In many ways Florence lives a very orderly life. On school days she leaves the house at 7.40am with her father, Gordon, and nine-year-old sister Edwina. Gordon sees them safely on to the school bus, with a mobile phone for emergencies, and by 8.30 they are deposited at the Portsmouth Grammar junior school. At the age of 7, Florence must remember which books or sports kit she needs for each lesson and must find her way to her classes, each in a different room with a different teacher. If she has a violin lesson, she must remember her instrument.
Usually she arrives home at 4.10pm – although if she has an after-school club it may be as late as 7pm – and at 6pm she sits down to tea at the kitchen table with both her parents and Edwina. She has regular homework: English and maths. On a Saturday morning she goes to school for netball practice. On a Sunday she often goes for a walk, a bike ride or a swim – always accompanied by one or both of her parents.
Life has changed for children, Sarah says, since she was born in 1966. For one thing, Sarah’s mother stayed at home to look after her, while she and Gordon both work as solicitors and run their own businesses: “Because my mother wasn’t working, she was the primary care-giver. But we have our lives set up as a shared caring arrangement. I’d say it’s 60-40 in our house. Gordon can do everything I do; I think that’s a huge shift in many families nowadays.
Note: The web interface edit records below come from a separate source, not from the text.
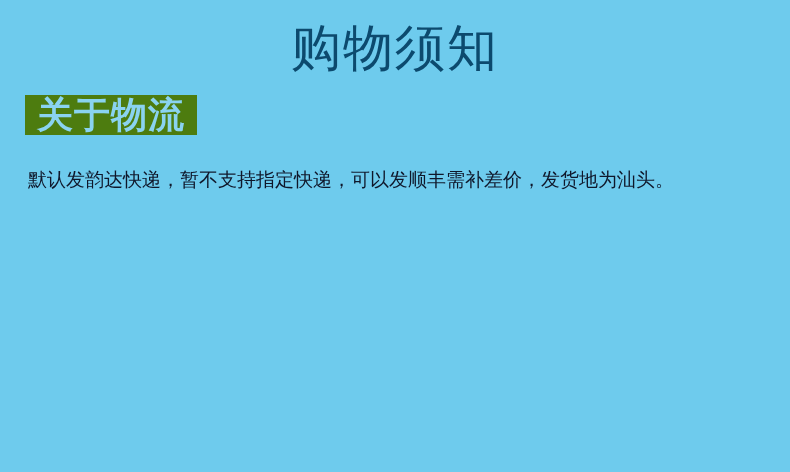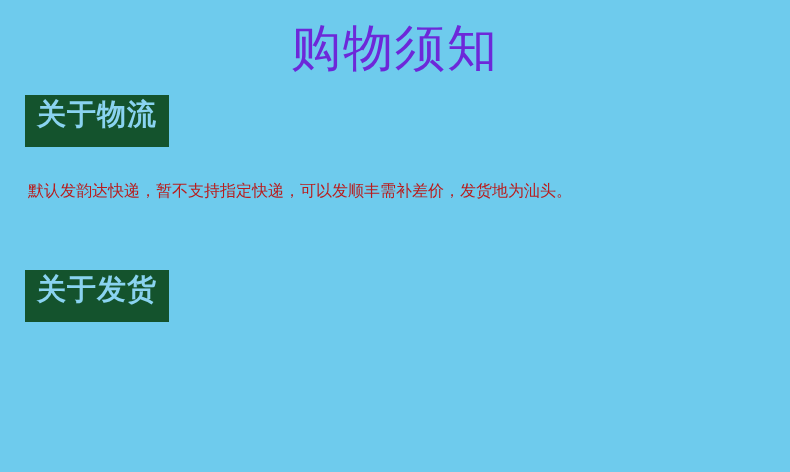"购物须知" .page-title { color: #6d28d9 -> #0c4a6e }
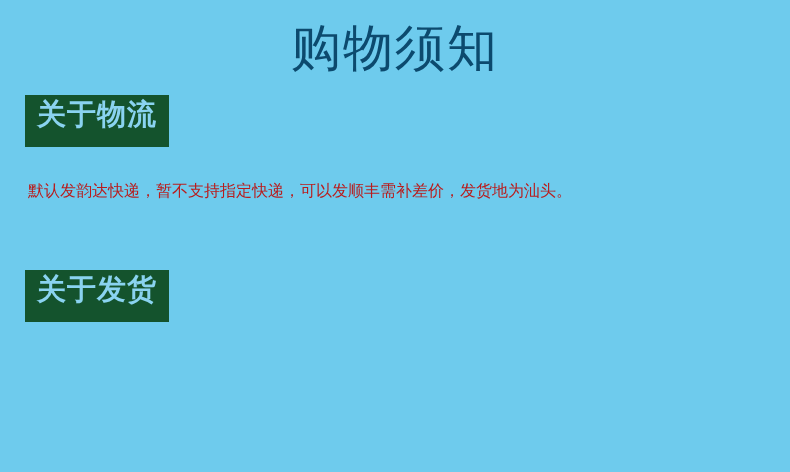"关于物流" .section-badge { background: #14532d -> #4d7c0f; font-size: 29px -> 36px; padding: 6px 12px 19px 12px -> 6px 12px 7px 12px }
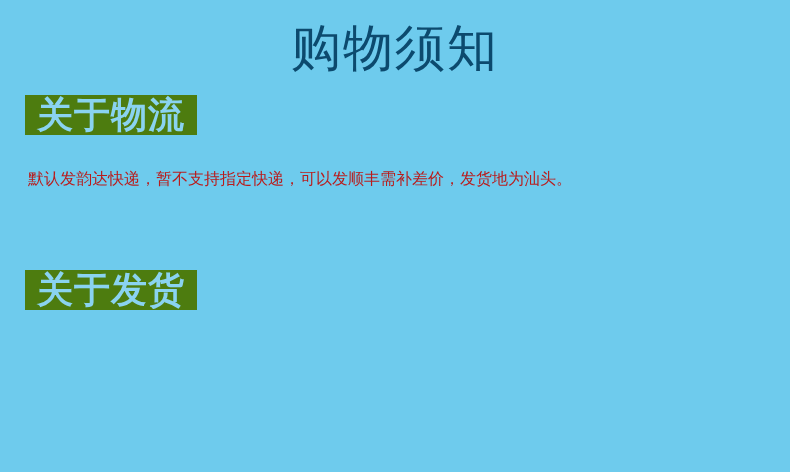"默认发韵达快递，暂不支持指定快递，可以发顺丰需补差价，发货地为汕头。" .section-body { color: #b91c1c -> #0f172a; font-size: 16px -> 19px }
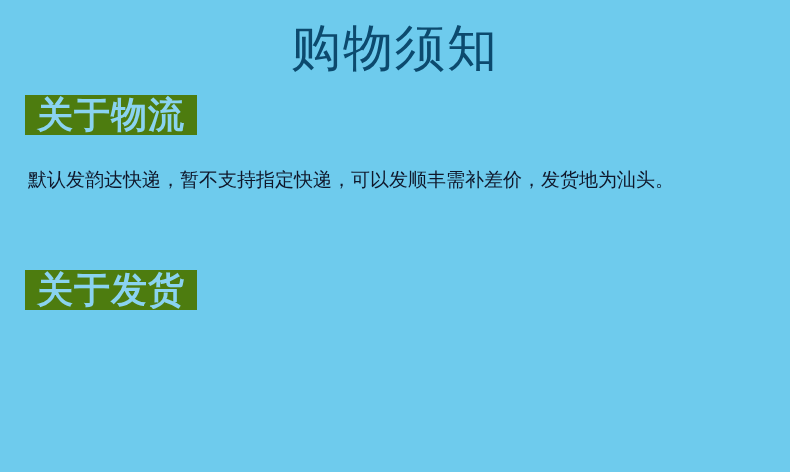"关于发货" div.section-badge { html: <div>关于发货</div> -> none }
I think kids have a much closer relationship with their parents than they had 30 or 40 years ago.”
Florence never goes out on her own. Edwina is allowed to cycle to the end of the road, and sometimes to walk back from her friend’s house about 100 yards away – although not in the dark. “I think that’s the biggest difference between her childhood and mine,” Sarah says. “I was walking to school from the age of 5 on my own. There’s more traffic on the road, and that’s a genuinely increased danger.”
Florence’s parents have made a conscious decision to ensure she has “chill time” – bouncing on her trampoline, crashed out in front of the TV or playing cards. Often she will simply potter in the garden with Gordon. She’s full of surprises, he says: “One day she got all the buckets out of the shed and hung them on the apple tree, so we had a bucket tree. There must have been almost 20 buckets in the tree.” Florence’s response is quizzical, mock-puzzled: “How else do you dry buckets?”
Suddenly she remembers Munchkin the hamster, who has been snoozing in his cage. Now the cage has to be dismantled so that Munchkin can be dislodged and brought out to sit on her knee and nibble on a monkey nut.
Father Christmas brought Munchkin the year before last, she explains: “I think Father Christmas comes down the chimney. But I don’t think he brought Munchkin down the chimney. I think he came down the chimney and opened the front door to let Munchkin in so he didn’t get hurt.” Last year’s list for Father Christmas included Littlest Pet Shop toys, Nintendo DS games and yet more friends for Bibble.
Does she know what she wants to be when she grows up? She thinks for a minute, uncertain. Then a thought strikes her and she laughs out loud: “Once me and Edwina were asking lots of questions and Dad was getting tired of it, so he said: ‘Mummy, when I grow up can I be a tree?’” She thinks some more. “Maybe I’d like to be a Munchkin.”